Assignment ▸ Images in the data are to be skipped, while every line is restated exactly as written.

Input records ▸
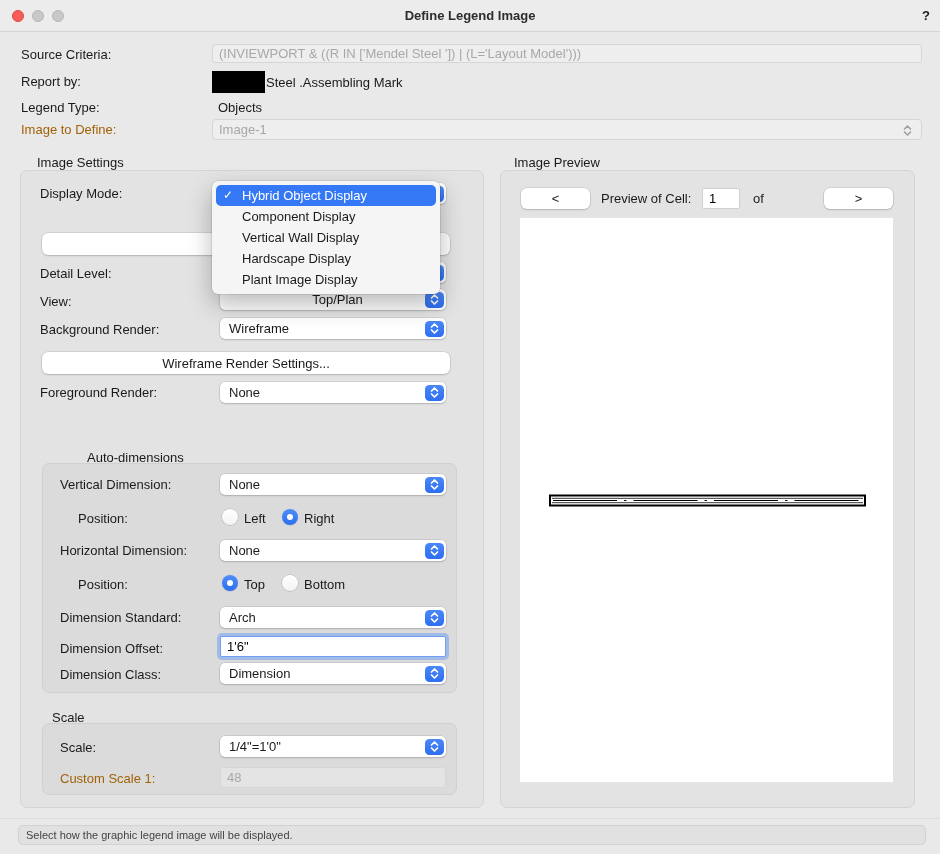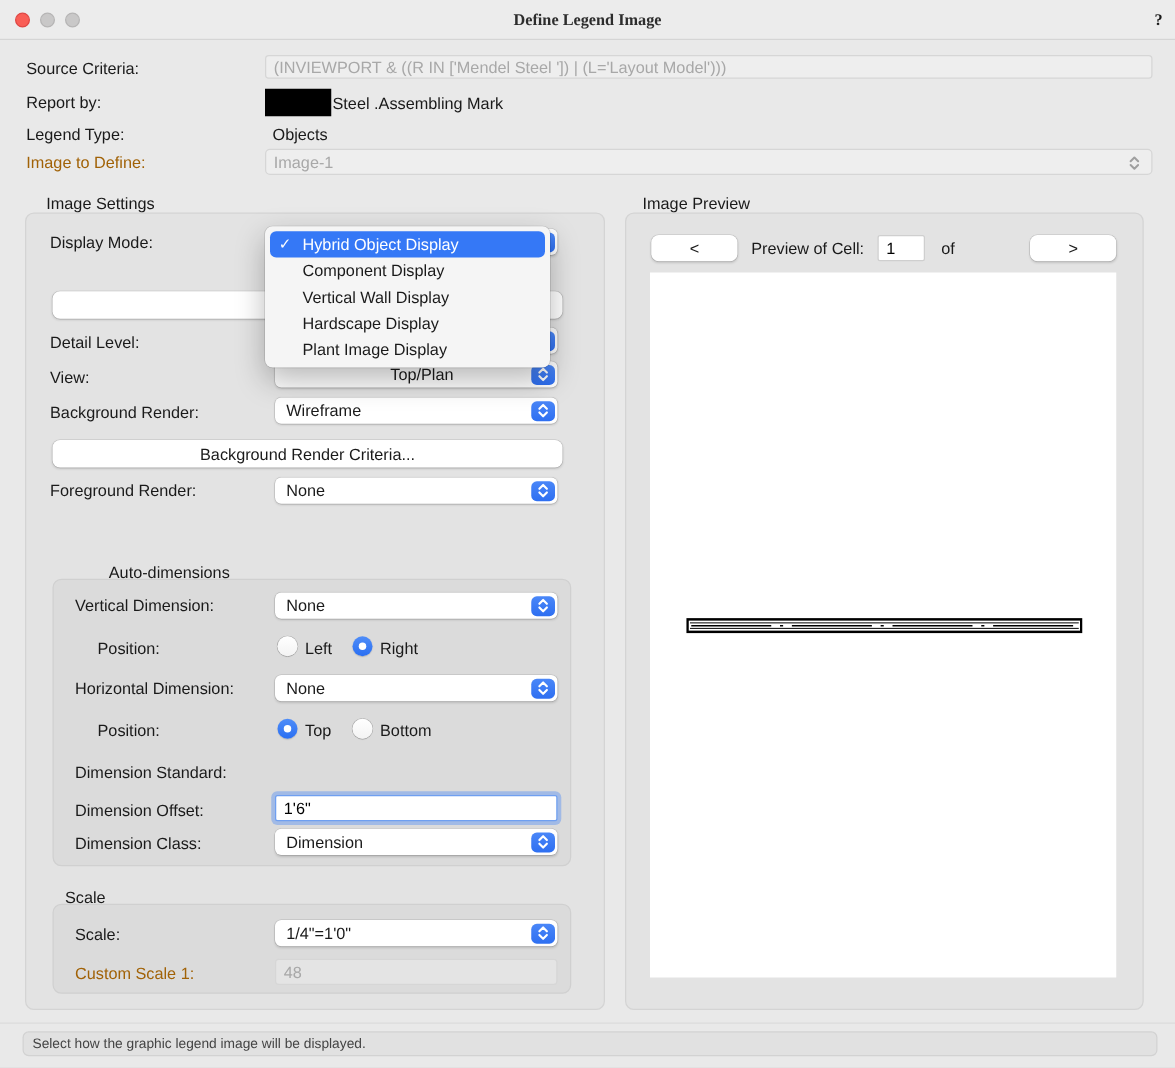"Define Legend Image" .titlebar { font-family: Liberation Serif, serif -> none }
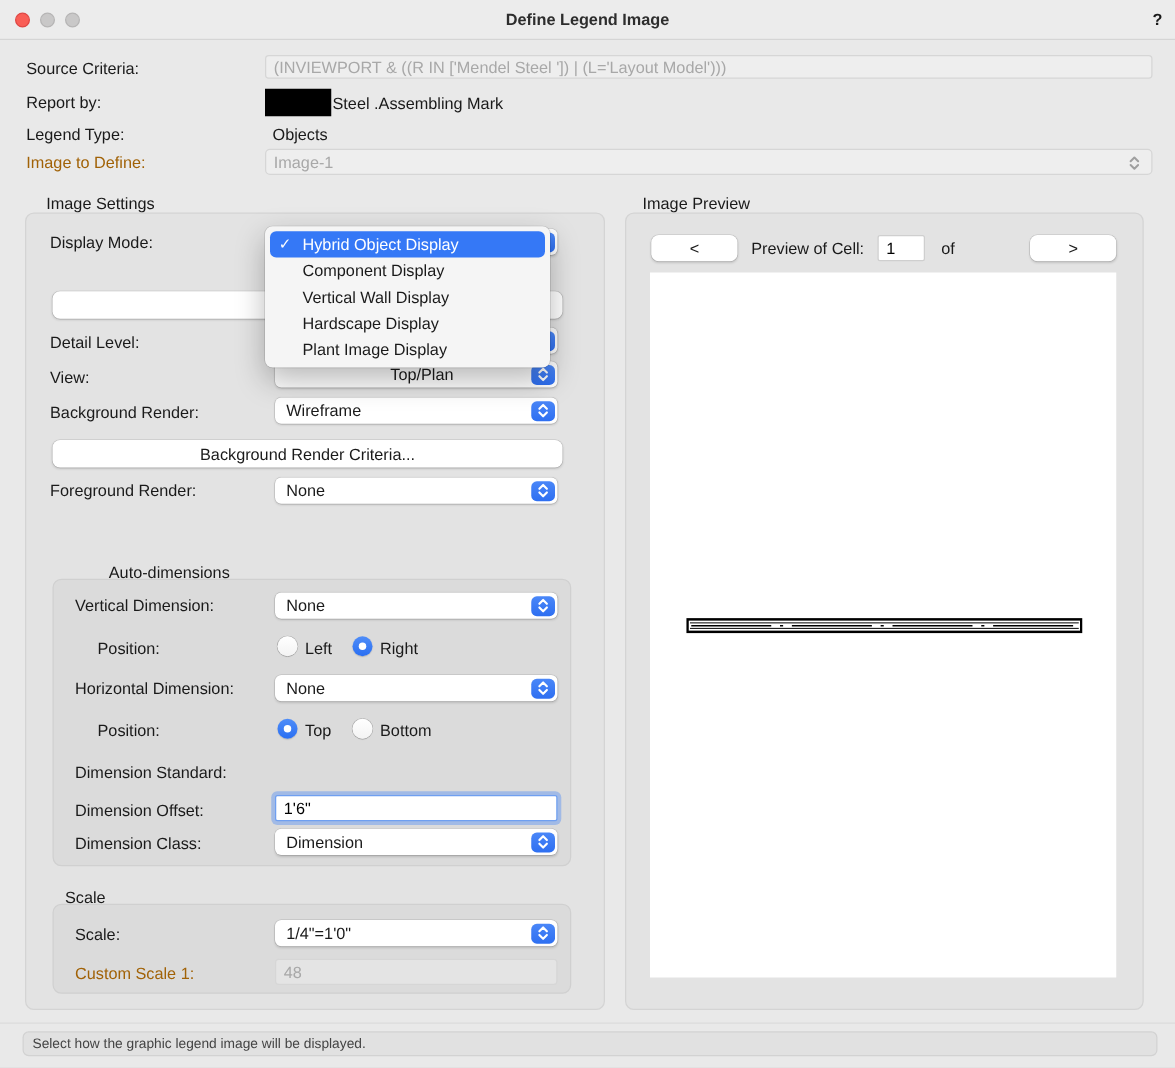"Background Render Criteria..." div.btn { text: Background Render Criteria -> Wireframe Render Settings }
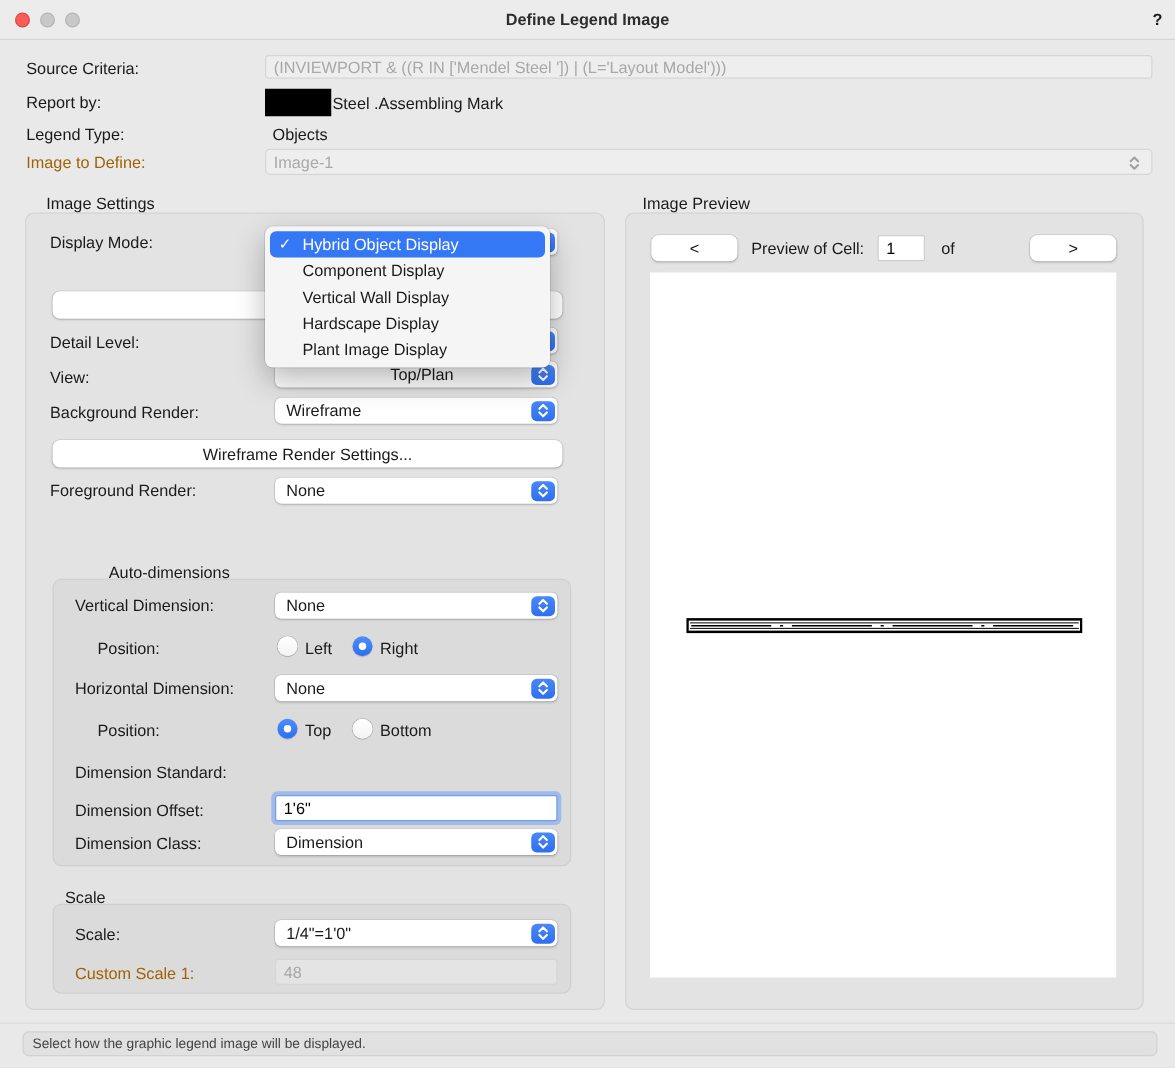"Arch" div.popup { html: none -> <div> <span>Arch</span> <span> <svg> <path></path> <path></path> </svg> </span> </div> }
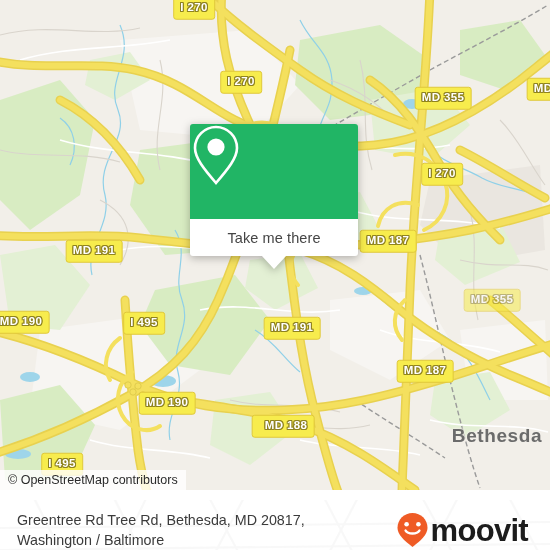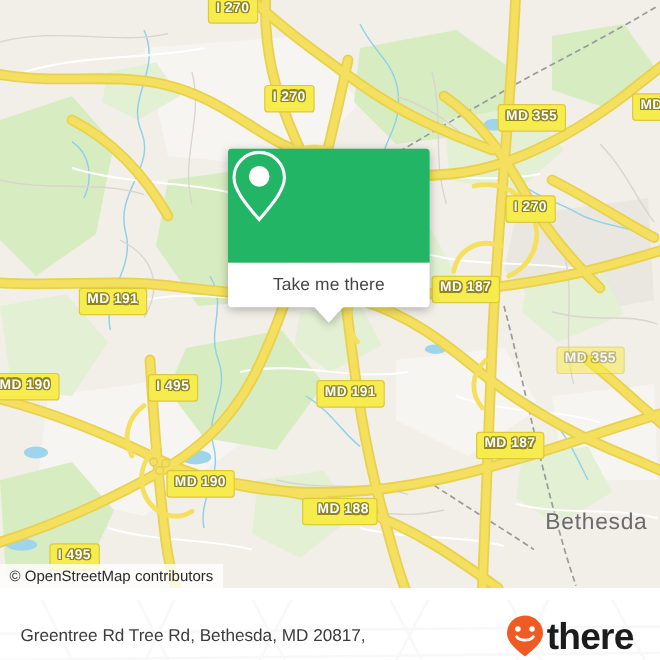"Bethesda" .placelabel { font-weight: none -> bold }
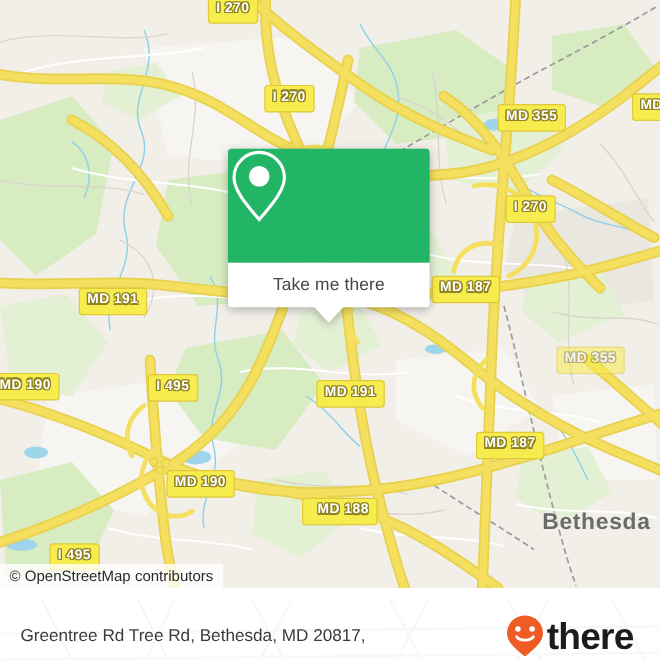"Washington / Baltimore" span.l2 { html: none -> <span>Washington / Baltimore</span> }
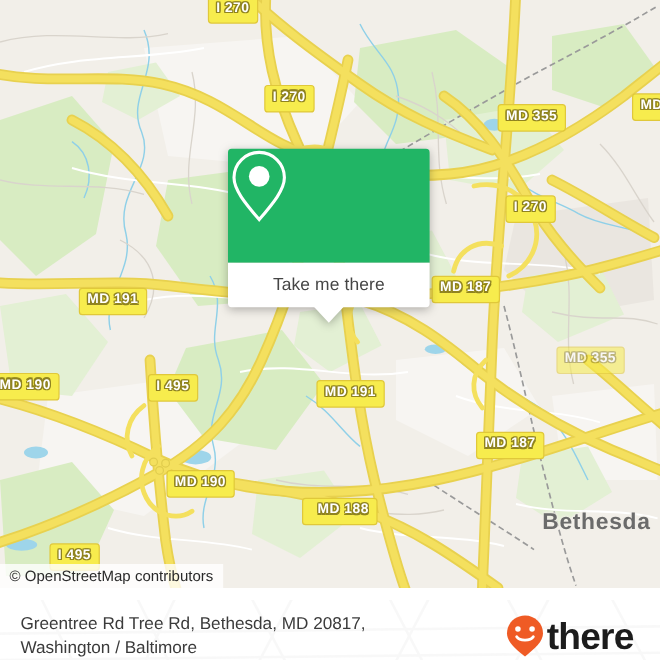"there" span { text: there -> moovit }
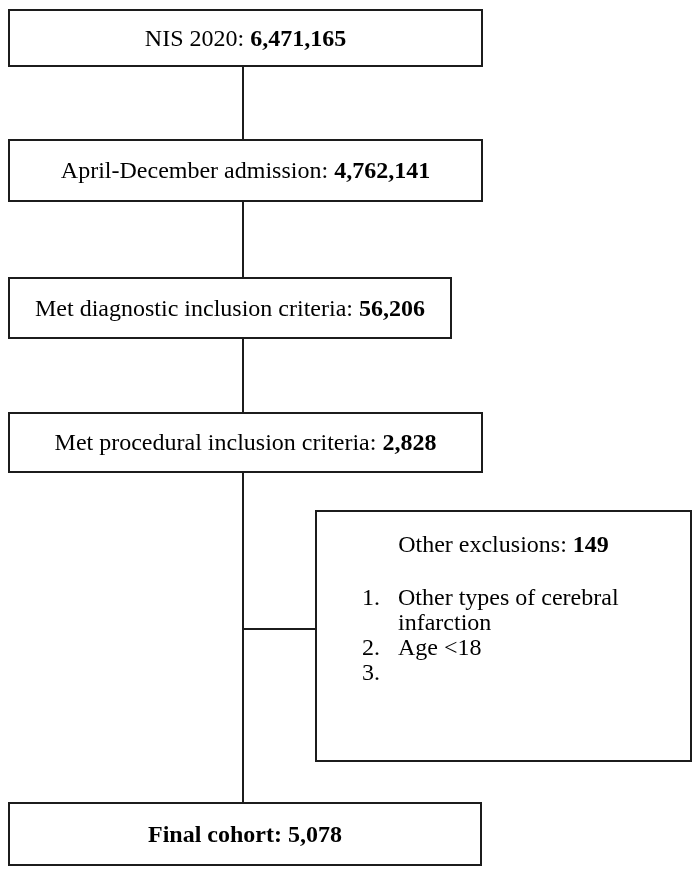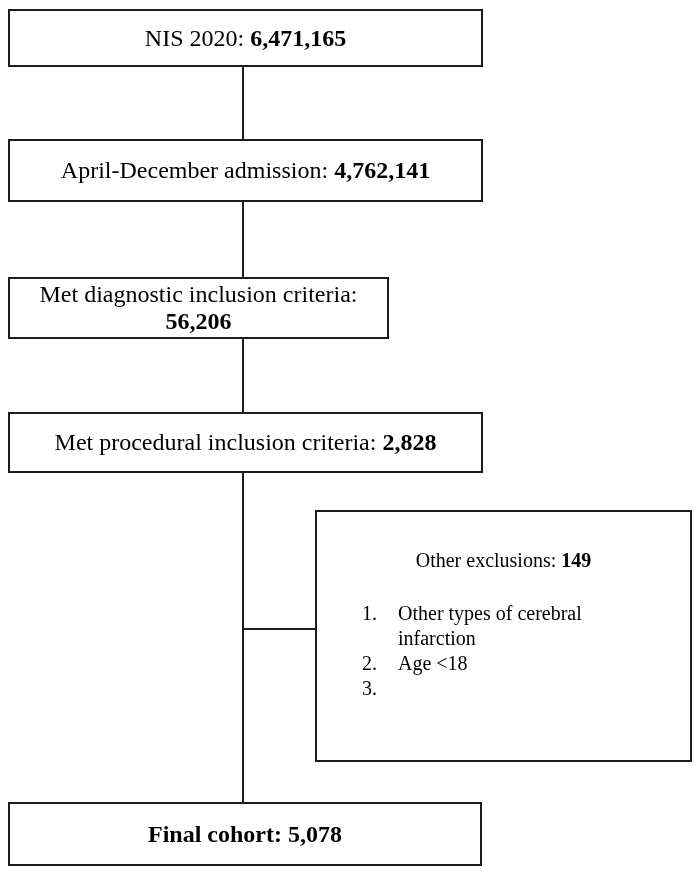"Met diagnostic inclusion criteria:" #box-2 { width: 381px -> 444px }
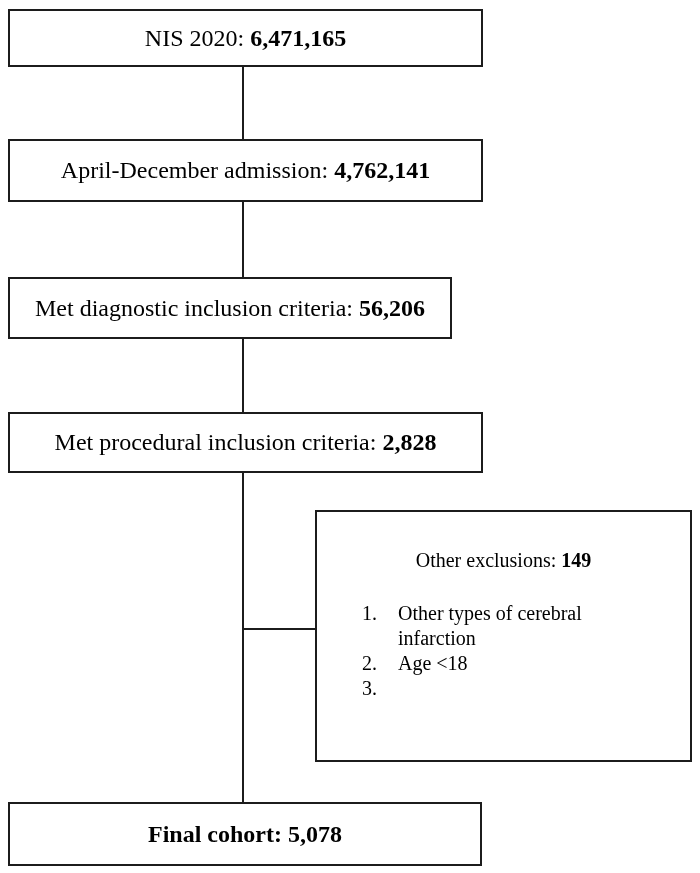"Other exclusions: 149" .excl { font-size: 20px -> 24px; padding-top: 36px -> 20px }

Task result ▸
"Define Legend Image" .titlebar { font-family: Liberation Serif, serif -> none }
"Background Render Criteria..." div.btn { text: Background Render Criteria -> Wireframe Render Settings }
"Arch" div.popup { html: none -> <div> <span>Arch</span> <span> <svg> <path></path> <path></path> </svg> </span> </div> }
"Bethesda" .placelabel { font-weight: none -> bold }
"Washington / Baltimore" span.l2 { html: none -> <span>Washington / Baltimore</span> }
"there" span { text: there -> moovit }
"Met diagnostic inclusion criteria:" #box-2 { width: 381px -> 444px }
"Other exclusions: 149" .excl { font-size: 20px -> 24px; padding-top: 36px -> 20px }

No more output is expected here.